Pesca sub a Paros

Risalgo con un dotto … siamo a vuves una piccola secca chiamata la secca delle stire (dotti) .

Sono ormai tre anni che non ne vedo una…. mentre una volta era ricchissima di dotti, cernie, corvine e saraghi.
video di una ricciola presa sulla “scalicia”, Ettore è l’amico di Napoli proprietario del gommone e che gentilmente mi ha accompagnato sulla secca detta “scalicia” cioè una parete dietro l’isoletta di Pandora che si trova davanti al paese di  Aliki

A Paros non è facile pescare, il pesce è molto smaliziato e per lo più vive a quote molto impegnative, dai 15/20 mt in giù per intenderci

Erano presenti quasi tutte le specie ittiche degne di essere cacciate:
Cernie, dotti, cernie bianche, corvine, sparidi dentici.
Poco frequenti le ricciole.
Il gommone anche se non strettamente necessario è fondamentale per poter raggiungere le zone migliori.
La Capitaneria di porto è abbastanza fiscale e controlla documenti e dotazioni di bordo!
Quindi attenzione è meglio prima di immergersi fare una visita agli uffici della Capitaneria per chiedere le norme ed eventualmente per il rilascio della autorizzazione.
Un consiglio : non dimenticate di segnalare con evidenza la vostra posizione prima delle immersioni, anche se sembra che non ci sia nessuno in giro, eviterete di essere fatti a pezzetti da qualche velocissimo natante.
Quindi non solo in Italia ma anche in Grecia, nelle zone che frequento, si assiste ad una graduale ma costante rarefazione della fauna ittica.
Anzi direi che negli ultimi anni la situazione è precipitata.
Cio’ avviene soprattutto nella fascia da 0 a 15/20 mt. nel mare che circonda Paros, (con Antiparos, Despotico, Stronghilo: isole a sud di Aliki) .
Il pesce oltre ad una sostanziale diminuzione in quantità (ultimamente, estate 2017) veramente accentuata, negli ultimi anni dimostra un nervosismo mai visto prima, anche in posti difficilmente raggiungibili e poco o per nulla frequentati da sub : segno che il pesce viene CONTINUAMENTE insidiato in tutti i modi possibili, leciti e non!!
Molte specie che una volta era normale incontrare,  non si vedono proprio più, infatti i dentici sono spariti, come le corvine, le tanute … molte sono diventate rare e quelle poche che si vedono sono praticamente impossibili da catturare, come ad esempio la cernia bruna o quella dorata.

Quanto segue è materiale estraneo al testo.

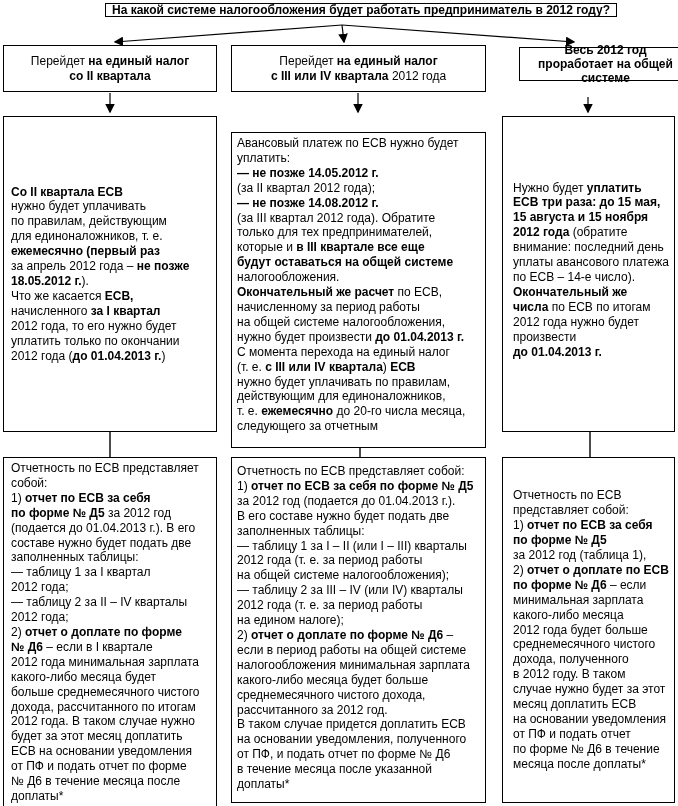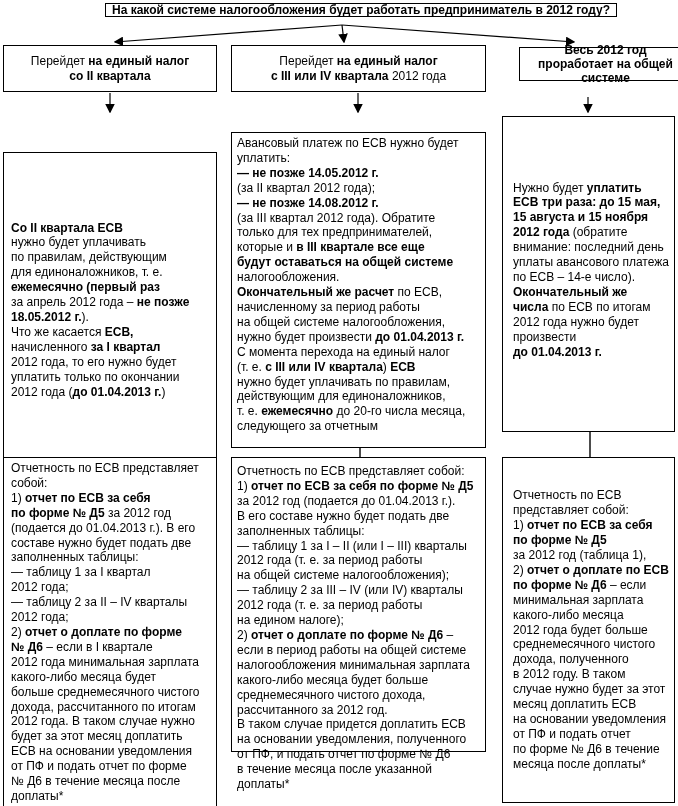"Со II квартала ЕСВ" #mid-1 { margin-top: 36px -> none }
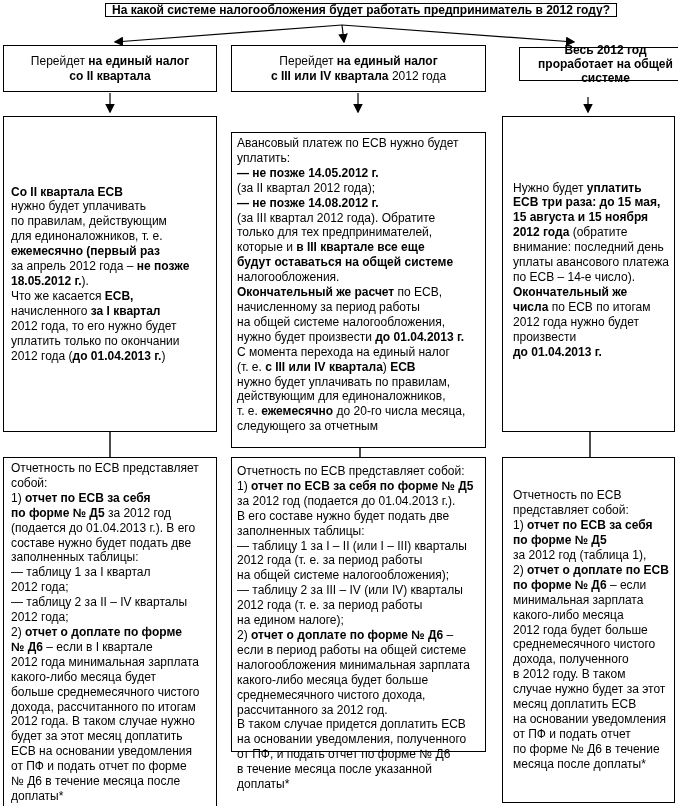"Отчетность по ЕСВ представляет собой:" #bot-2 { height: 295px -> 346px }
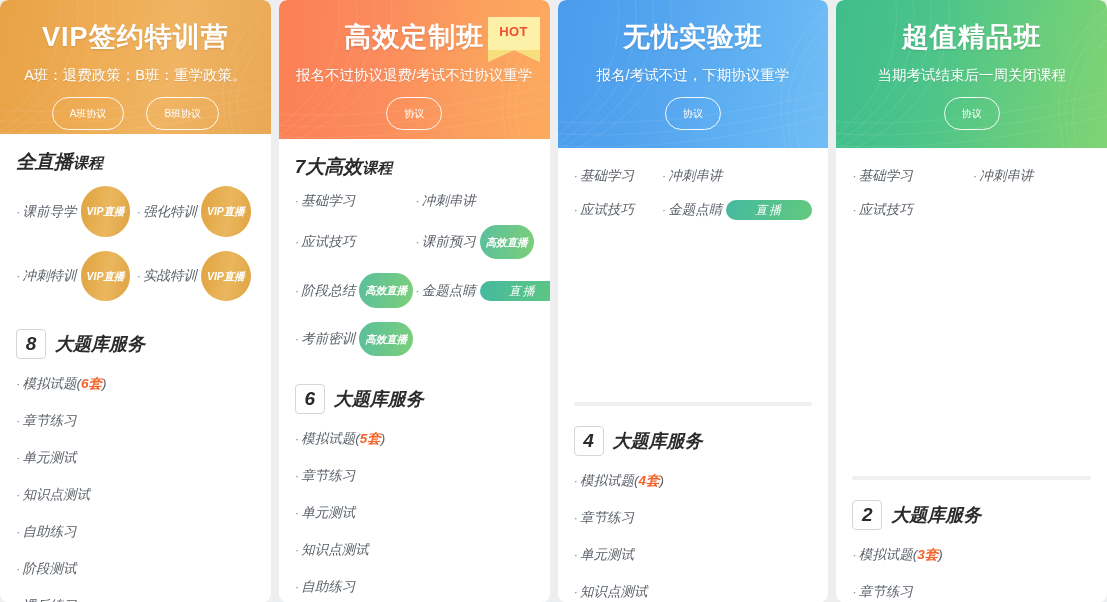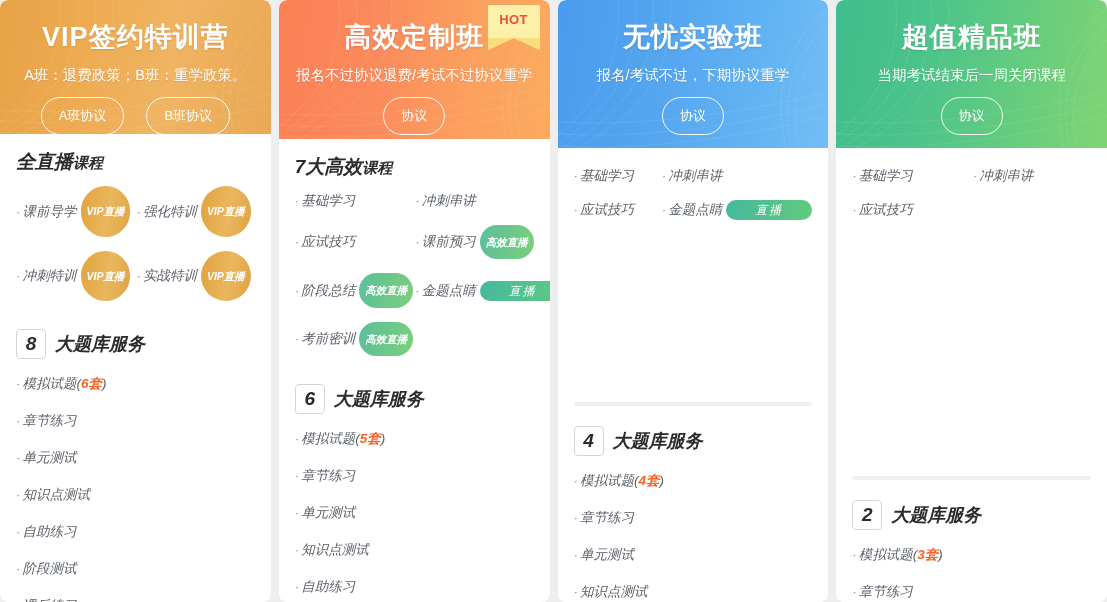"HOT" .hot-ribbon { top: 5px -> 17px }
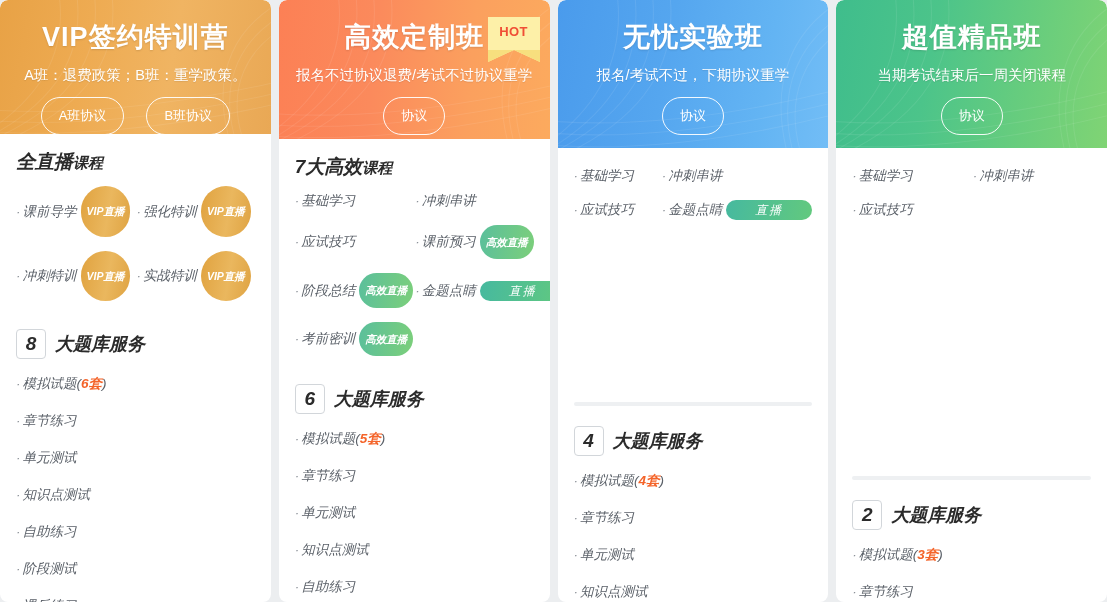"A班协议" .agreement-btn { font-size: 13px -> 10px }
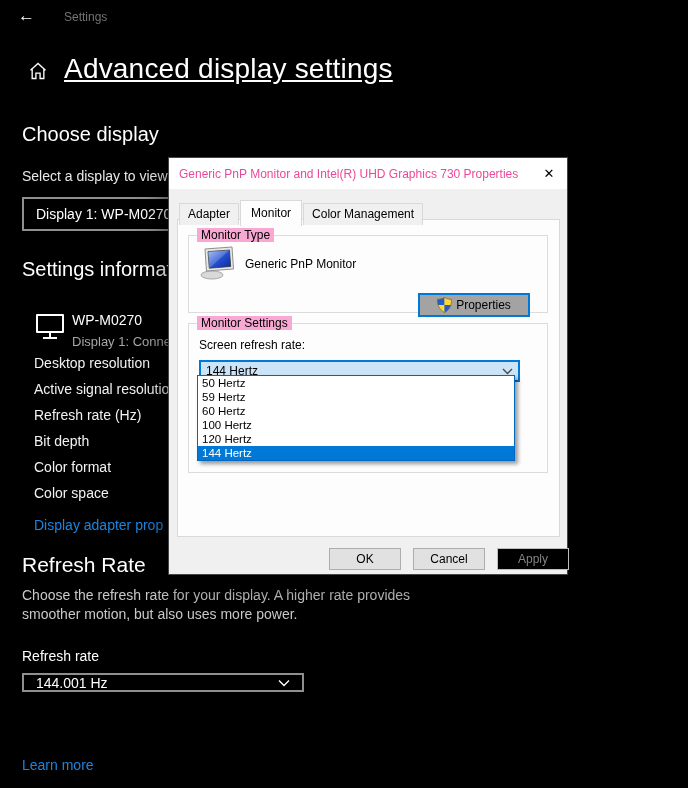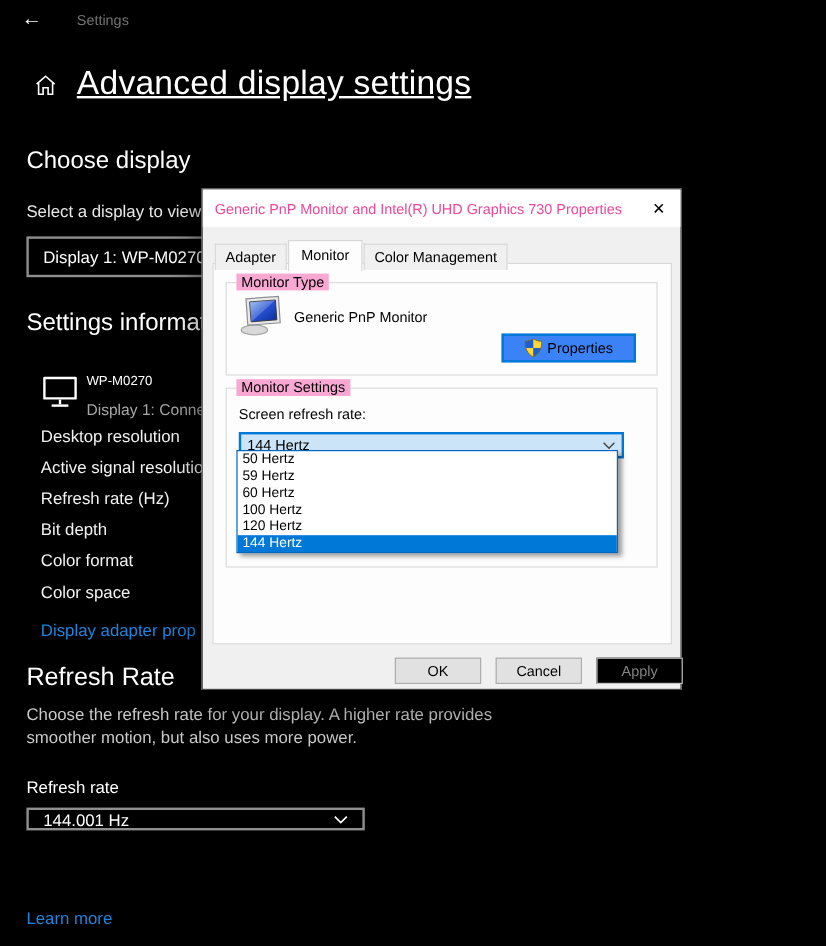"Properties" .props-btn { background: #3b82f6 -> #a3a3a3; top: 42px -> 57px }
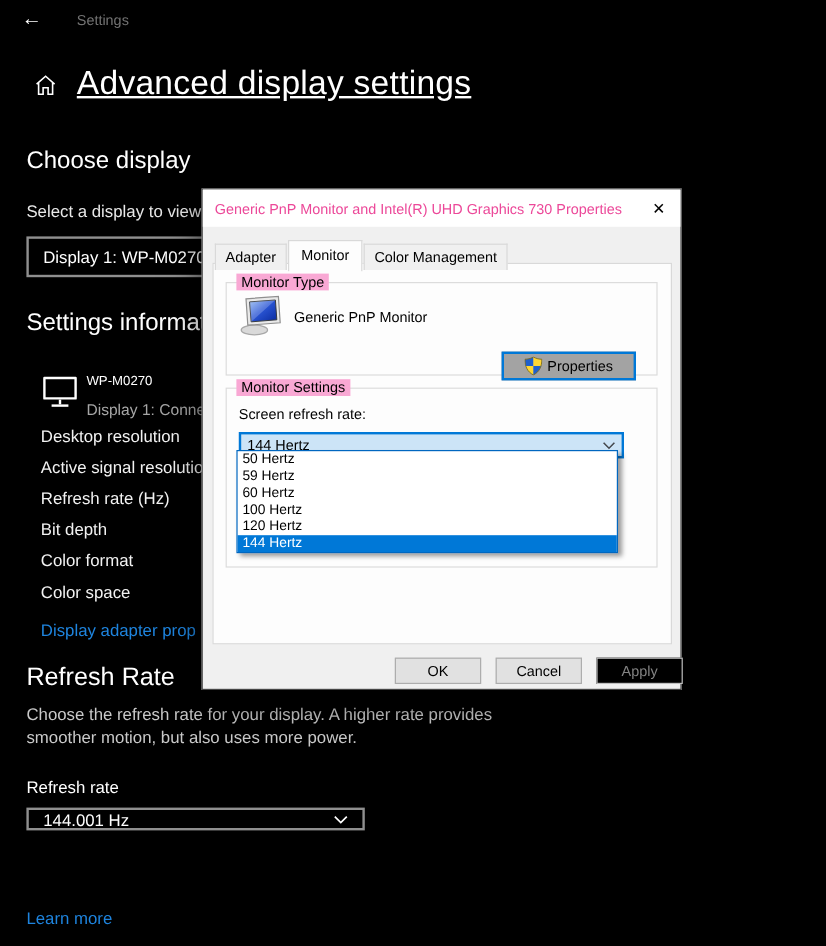"WP-M0270" .mon-name { font-size: 11px -> 14px }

Molti pesci hanno cambiato le loro abitudini , ad esempio i saraghi non si intanano più ma semplicemente si allontanano inabissandosi.
Le ricciole un tempo curiose e facilmente avvicinabili s tengono alla larga anche dal più bravo aspettista.

La pesca sub a mio avviso è la forma di prelievo più compatibile con l’ambiente, quella piu’ selettiva e che reca meno danni.

LA PULITURA DEL PESCE DOPO LA PESCA

pulitura del pesce sulle rocce di Aliky

 

2 comments

  1. Ciao complimenti per la ricciola!! Per caso ha suggerimenti su dove alloggiare a naoussa? magari qualche contatto con gente dell isola che affitta appartamenti?